Mark Allan Johnson--an unrepentant New Dealer and undaunted optimist who was born in Port Angeles, Washington and presently lives in another old mill town of Everett, Washington with his wife, Judy. He is a Cultural Irish Catholic who finds wisdom in Pope Francis, Buddha, Franklin and Teddy Roosevelt, Mahatma Gandhi, Rumi, Robert Kennedy, Abraham Lincoln, Martin Luther King, Albert Einstein, Mother Teresa and the Dalai Lama.

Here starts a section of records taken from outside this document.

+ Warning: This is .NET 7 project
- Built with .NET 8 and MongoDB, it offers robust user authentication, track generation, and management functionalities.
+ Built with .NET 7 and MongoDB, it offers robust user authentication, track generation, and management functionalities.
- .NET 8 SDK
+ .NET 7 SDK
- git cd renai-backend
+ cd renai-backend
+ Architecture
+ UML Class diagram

He has drawn inspiration from Ernest Hemingway, Paris, Bob Dylan, New York City, J.R. Tolkien, Ludwig van Beethoven, Tucson, John Steinbeck, Muddy Waters, Basho, Jack Kerouac, Hermann Hesse, Kurt Vonnegut, Frank Sinatra, Pablo Picasso, Dave Brubeck, Robert Heinlein, Vincent Van Gogh and Johann Sebastian Bach and has found reward working more than three decades with the intellectually challenged. He is looking forward to soon graduating from the Workaday World with a confidence that the best is yet to be revealed. He is a frequently published poet. His most recent release is the book of love poems, "Desert Bloom". "The Last Resort" is his first novel.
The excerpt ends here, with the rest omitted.